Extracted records
+++

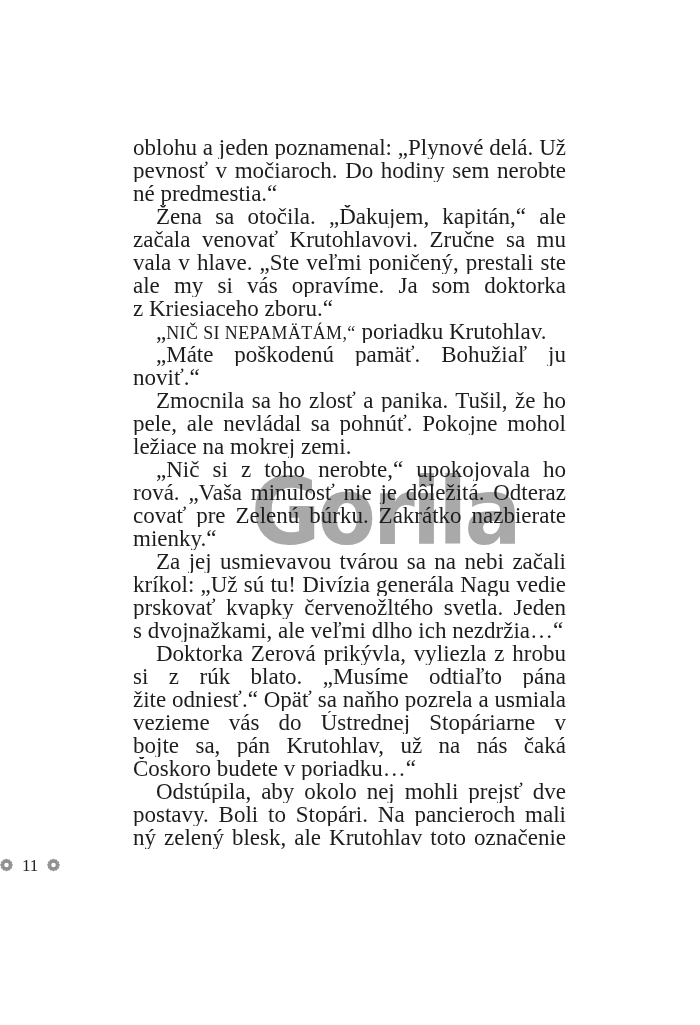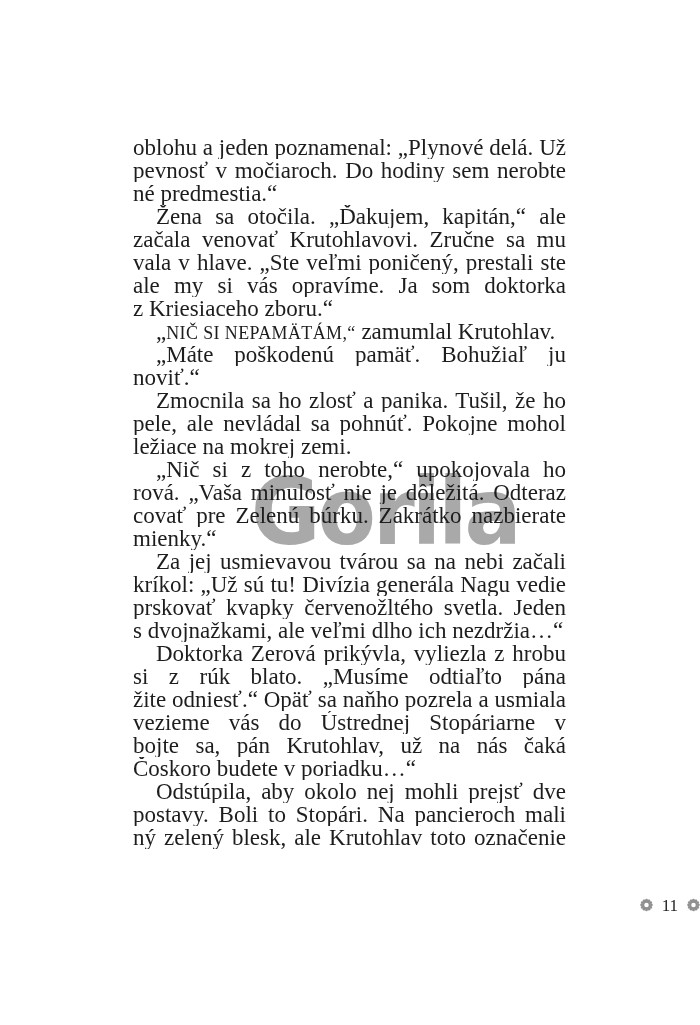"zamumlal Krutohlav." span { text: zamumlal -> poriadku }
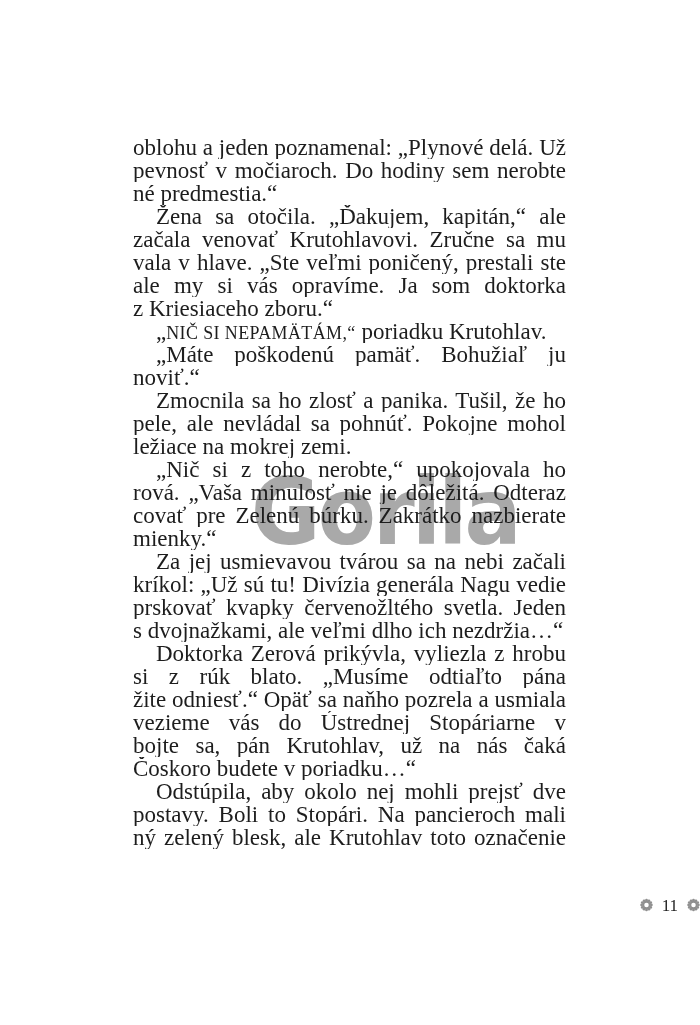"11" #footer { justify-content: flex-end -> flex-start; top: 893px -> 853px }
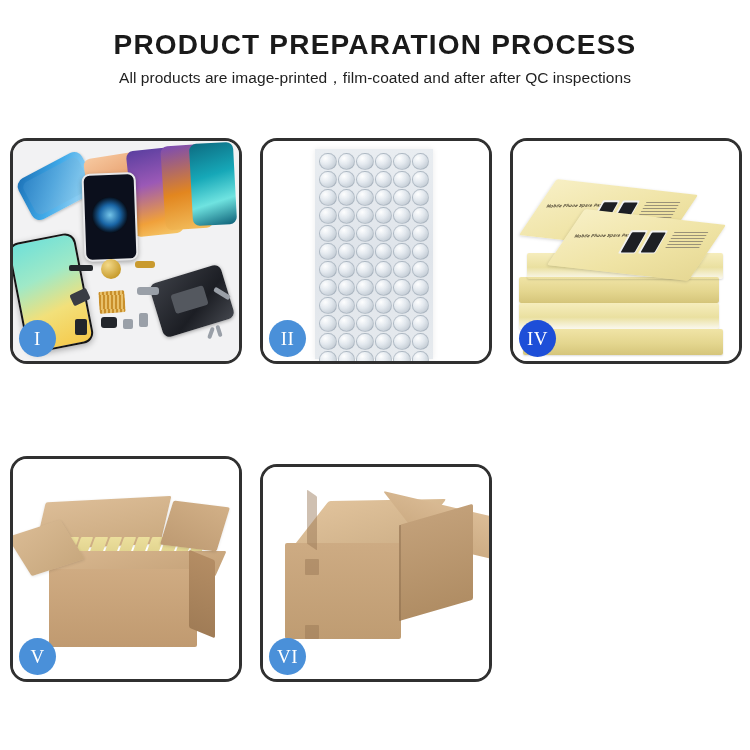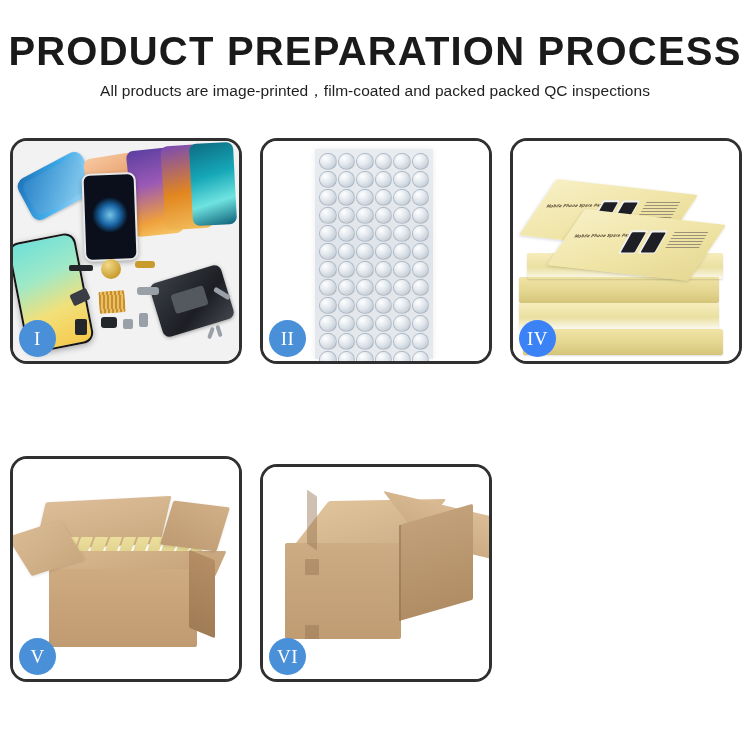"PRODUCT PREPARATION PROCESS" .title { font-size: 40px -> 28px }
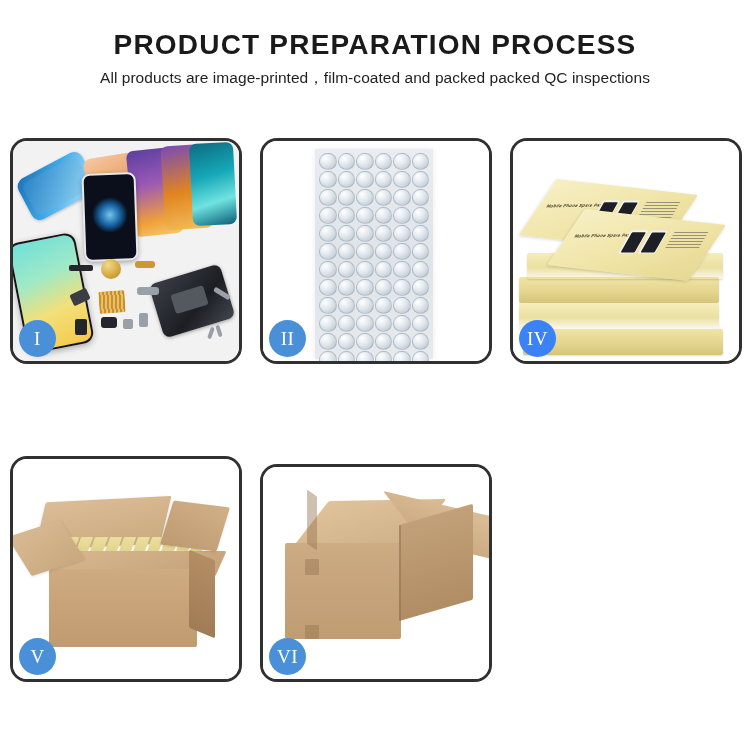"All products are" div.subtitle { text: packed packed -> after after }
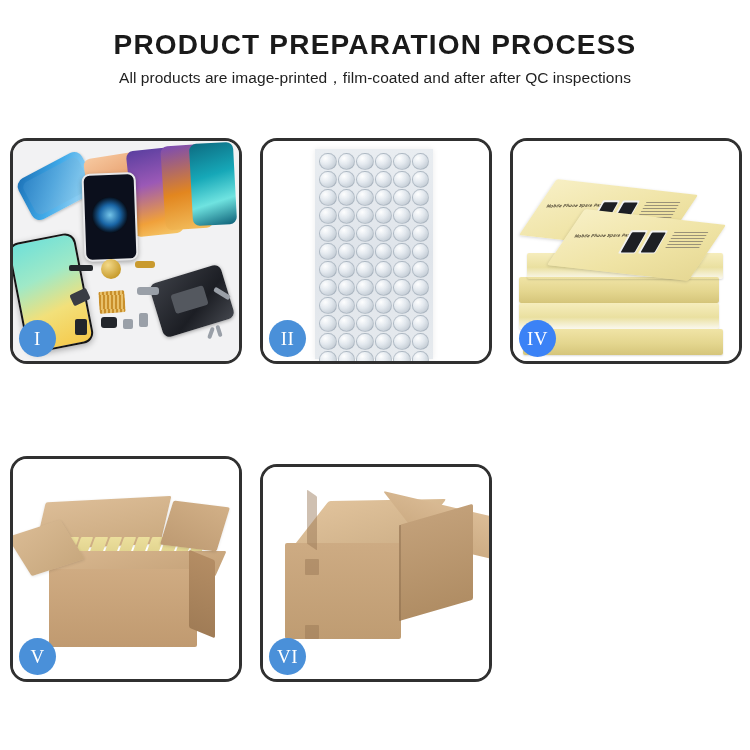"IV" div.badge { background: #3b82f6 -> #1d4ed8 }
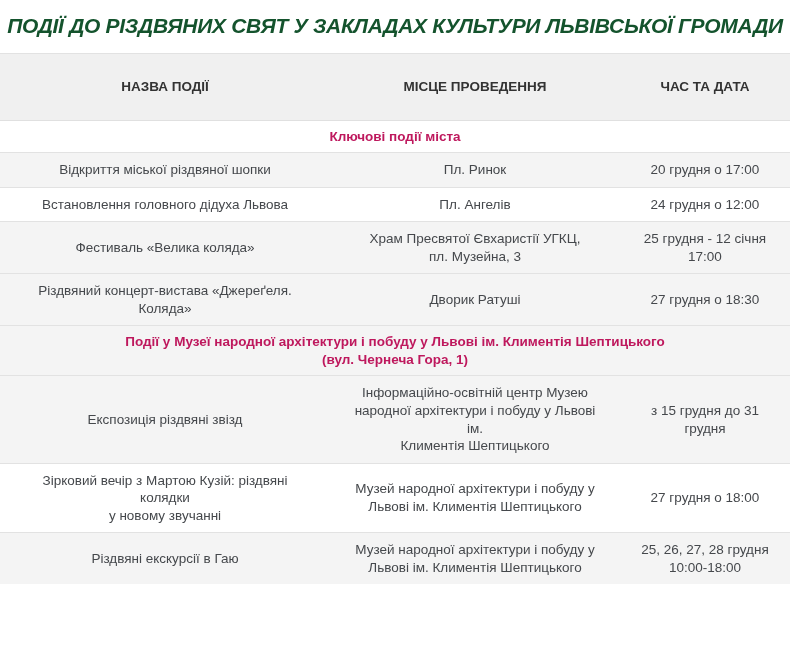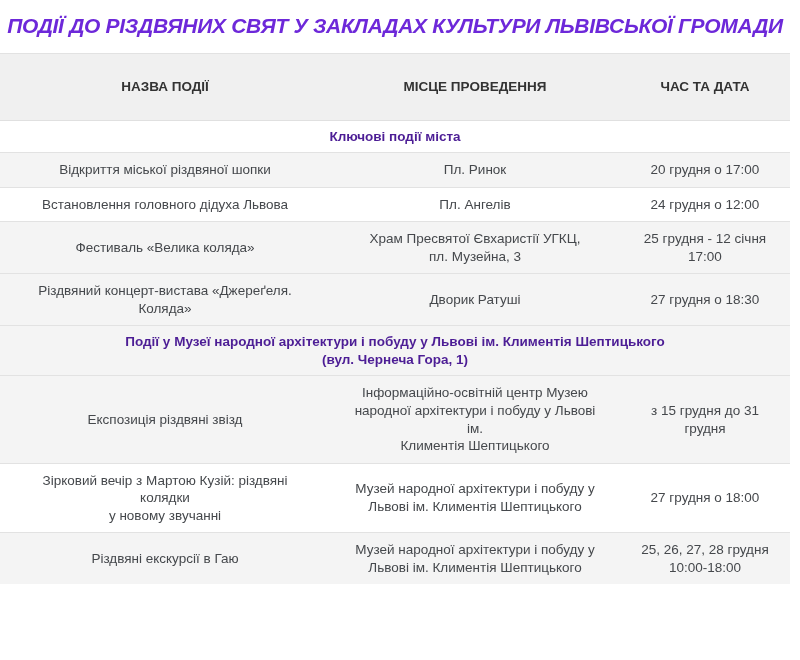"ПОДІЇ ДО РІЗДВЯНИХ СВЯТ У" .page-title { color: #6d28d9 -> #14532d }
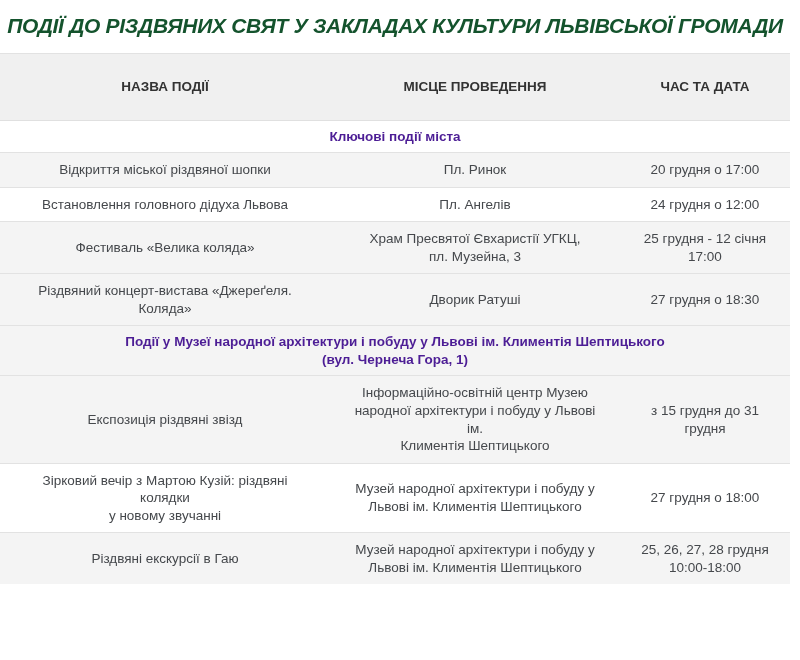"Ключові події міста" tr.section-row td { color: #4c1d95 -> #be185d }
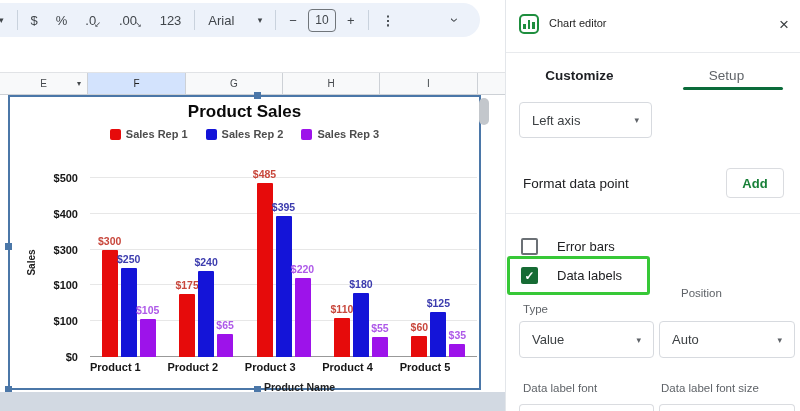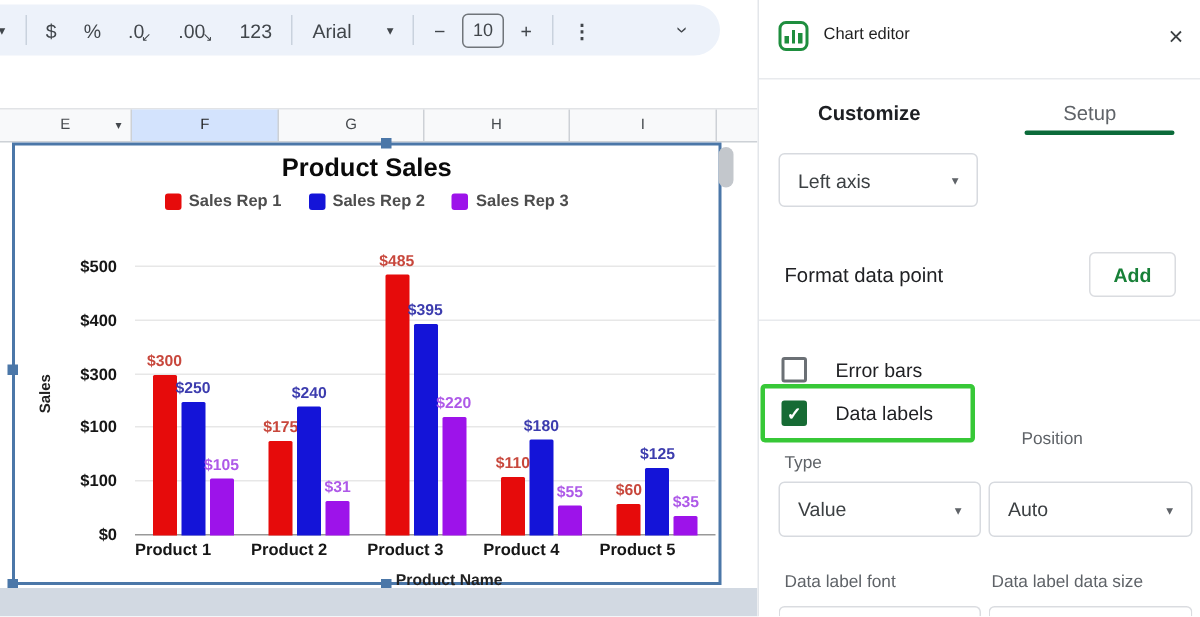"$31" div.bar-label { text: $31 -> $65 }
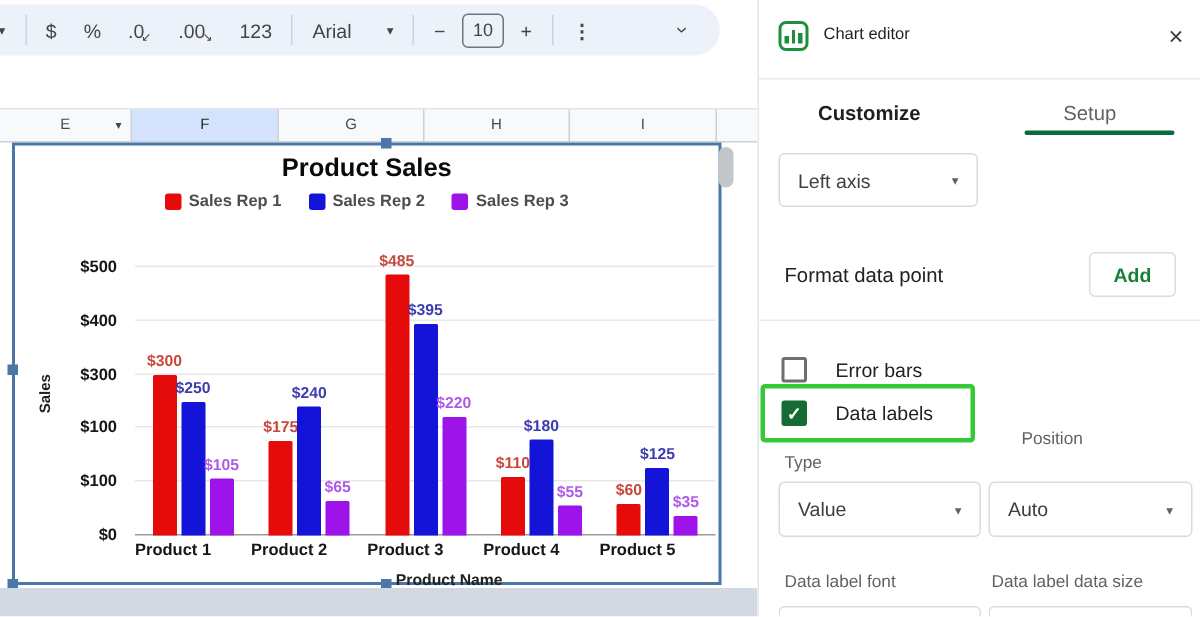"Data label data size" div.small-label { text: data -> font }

+++

# [Description of the task]
Pictures stay out; reproduce exactly the lines from the one containing "text: packed packed" through the end of the data.

# [Task result]
"All products are" div.subtitle { text: packed packed -> after after }
"IV" div.badge { background: #3b82f6 -> #1d4ed8 }
"ПОДІЇ ДО РІЗДВЯНИХ СВЯТ У" .page-title { color: #6d28d9 -> #14532d }
"Ключові події міста" tr.section-row td { color: #4c1d95 -> #be185d }
"$31" div.bar-label { text: $31 -> $65 }
"Data label data size" div.small-label { text: data -> font }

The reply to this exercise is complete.